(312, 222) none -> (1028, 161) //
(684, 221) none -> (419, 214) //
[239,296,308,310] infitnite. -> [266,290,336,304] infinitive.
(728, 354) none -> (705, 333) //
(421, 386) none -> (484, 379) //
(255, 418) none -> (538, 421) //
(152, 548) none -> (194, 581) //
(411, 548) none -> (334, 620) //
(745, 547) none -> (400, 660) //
━━━━
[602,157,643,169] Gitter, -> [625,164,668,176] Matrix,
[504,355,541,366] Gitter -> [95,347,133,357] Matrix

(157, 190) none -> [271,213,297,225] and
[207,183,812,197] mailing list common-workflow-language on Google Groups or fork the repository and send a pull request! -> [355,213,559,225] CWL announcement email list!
━━━━
** The problem **
Your task for the entries above: copy exactly the span starting with the line with "(157, 190) none -> [271,213,297,225] and" and going on through the line with "[207,183,812,197] mailing list", both lines included, and nothing else.

** Response to the exercise **
(157, 190) none -> [271,213,297,225] and
[207,183,812,197] mailing list common-workflow-language on Google Groups or fork the repository and send a pull request! -> [355,213,559,225] CWL announcement email list!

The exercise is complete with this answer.